Exercise brief: Check each line of the entries. Copy the ones that contain the string "negate".

Extracted records:
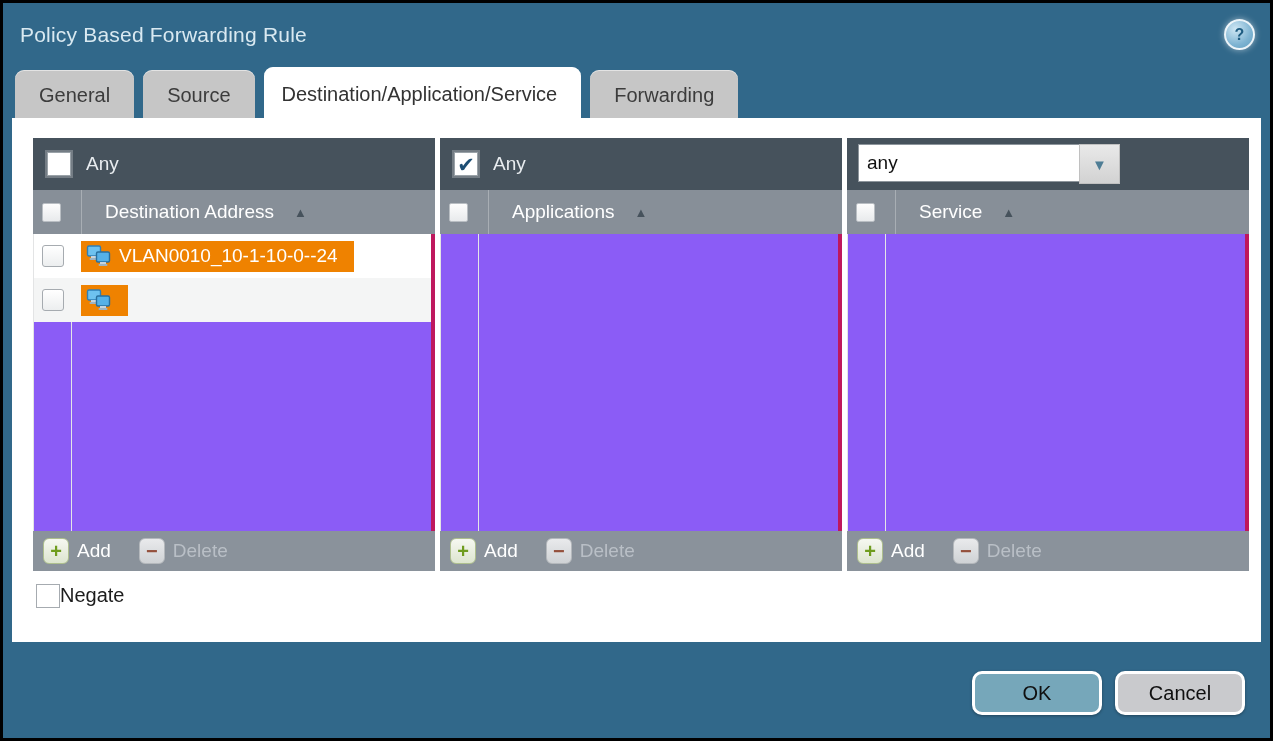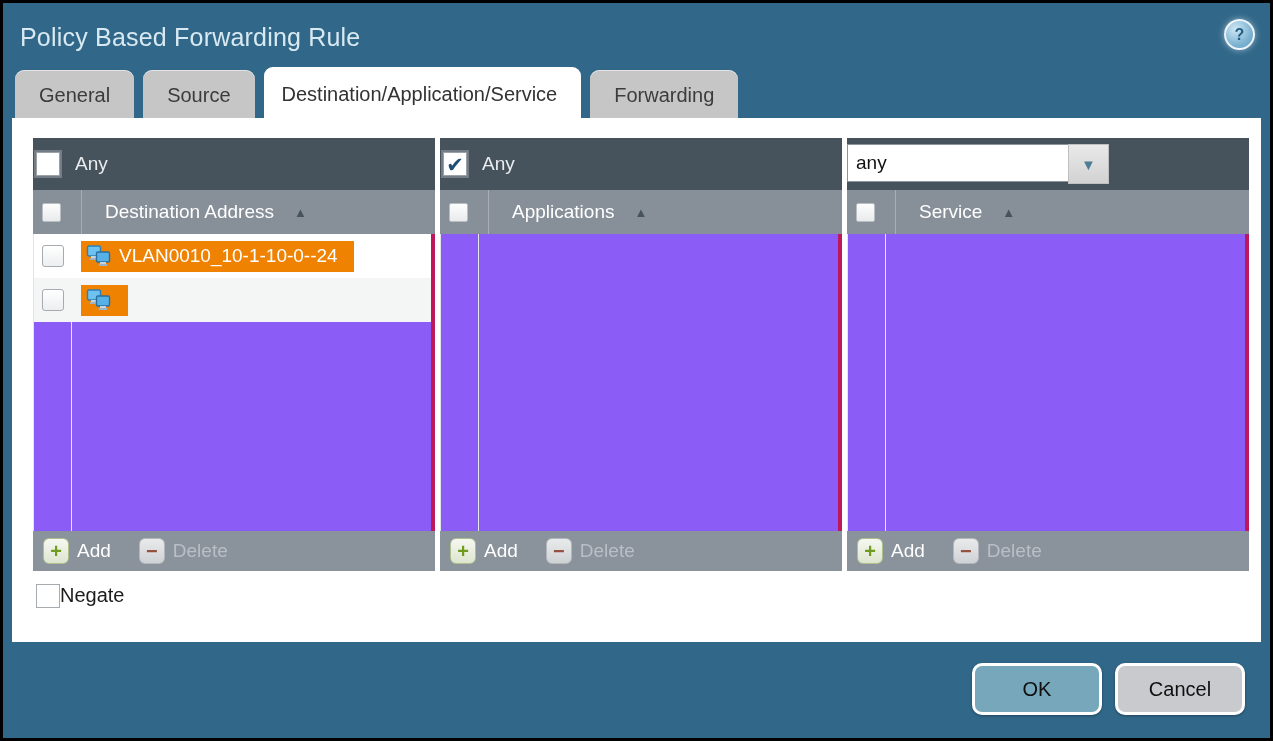--- a/index.html
+++ b/index.html
@@ -1,39 +1,39 @@
 <!DOCTYPE html>
 <html><head>
 <meta charset="utf-8">
 <style>
   html,body{margin:0;padding:0;}
   body{font-family:"Liberation Sans","DejaVu Sans",sans-serif;}
   .stage{position:relative;width:1273px;height:741px;background:#000;overflow:hidden;}
   .dialog{position:absolute;left:3px;top:3px;right:3px;bottom:3px;background:#31688a;}
 
   
-  .title{position:absolute;left:17px;top:20px;font-size:25px;color:#d9e9f1;letter-spacing:.2px;}
+  .title{position:absolute;left:17px;top:20px;font-size:21px;color:#d9e9f1;letter-spacing:.2px;}
   .help-icon{position:absolute;right:15px;top:16px;width:27px;height:27px;border-radius:50%;
     background:radial-gradient(circle at 35% 30%,#cfe7f4,#7fb4d2 60%,#5d9cc0);
     border:2px solid rgba(255,255,255,.85);box-shadow:0 0 6px rgba(255,255,255,.5);
     display:flex;align-items:center;justify-content:center;color:#1f5d82;font-size:16px;font-weight:bold;cursor:pointer;}
 
   
   .tabs{position:absolute;left:12px;top:64px;height:54px;display:flex;align-items:flex-end;gap:9px;}
   .tab{height:51px;line-height:51px;padding:0 24px;background:#c6c6c6;color:#3c3c3c;
     font-size:20px;border-radius:9px 9px 0 0;box-shadow:inset 0 1px 0 rgba(255,255,255,.5);cursor:pointer;white-space:nowrap;}
   .tab.active{background:#fff;height:54px;line-height:54px;color:#333;z-index:3;padding-left:18px;}
 
   
   .content{position:absolute;left:9px;right:9px;top:115px;height:524px;background:#fff;z-index:2;}
 
   .panels{position:absolute;left:21px;top:20px;display:flex;gap:5px;}
   .panel{width:402px;height:433px;display:flex;flex-direction:column;background:#fafbfb;}
 
-  .panel-top{height:52px;background:#46525c;display:flex;align-items:center;padding-left:3px;flex:0 0 auto;}
+  .panel-top{height:52px;background:#46525c;display:flex;align-items:center;padding-left:14px;flex:0 0 auto;}
   .any-label{color:#e9edf0;font-size:19px;margin-left:15px;}
 
   .cb{box-sizing:border-box;background:#fff;cursor:pointer;}
   .cb-any{width:24px;height:24px;border:1px solid #9aa2a8;box-shadow:0 0 0 2px rgba(255,255,255,.25);}
   .cb-any.checked{display:flex;align-items:center;justify-content:center;color:#1d4e74;font-size:21px;font-weight:bold;line-height:1;}
   .cb-small{width:19px;height:19px;border:1px solid #b9bec3;background:linear-gradient(#fdfdfd,#e8eaec);border-radius:2px;}
   .cb-row{width:22px;height:22px;border:1px solid #a6abb0;background:linear-gradient(#ffffff,#eceeef);border-radius:3px;}
 
   .col-header{height:44px;background:#878f98;display:flex;align-items:center;color:#fff;font-size:19px;flex:0 0 auto;gap:11px;}
   .cbcol{width:37px;display:flex;justify-content:center;flex:0 0 auto;}
@@ -66,21 +66,21 @@
     display:flex;align-items:center;padding-left:8px;font-size:19px;color:#111;}
   .dd-btn{width:39px;height:38px;background:linear-gradient(#e9e9e9,#d2d2d2);border:1px solid #c0c0c0;
     display:flex;align-items:center;justify-content:center;color:#4e7d95;font-size:15px;cursor:pointer;}
 
   
   .negate-row{position:absolute;left:24px;top:466px;display:flex;}
   .negate-label{font-size:20px;color:#1c1c1c;}
 
   
   .footer-buttons{position:absolute;right:25px;bottom:23px;display:flex;gap:13px;}
-  .btn{min-width:130px;height:52px;border-radius:10px;border:3px solid #fff;font-size:20px;color:#101010;
+  .btn{min-width:130px;height:44px;border-radius:10px;border:3px solid #fff;font-size:20px;color:#101010;
     display:flex;align-items:center;justify-content:center;box-shadow:0 1px 3px rgba(0,0,0,.35);cursor:pointer;
     font-family:"Liberation Sans","DejaVu Sans",sans-serif;box-sizing:border-box;}
   .btn-ok{background:#76a7ba;}
   .btn-cancel{background:#c9cacd;}
 </style>
 </head>
 <body>
 
 <div class="stage">
   <div class="dialog">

Response to this exercise:
   .negate-row{position:absolute;left:24px;top:466px;display:flex;}
   .negate-label{font-size:20px;color:#1c1c1c;}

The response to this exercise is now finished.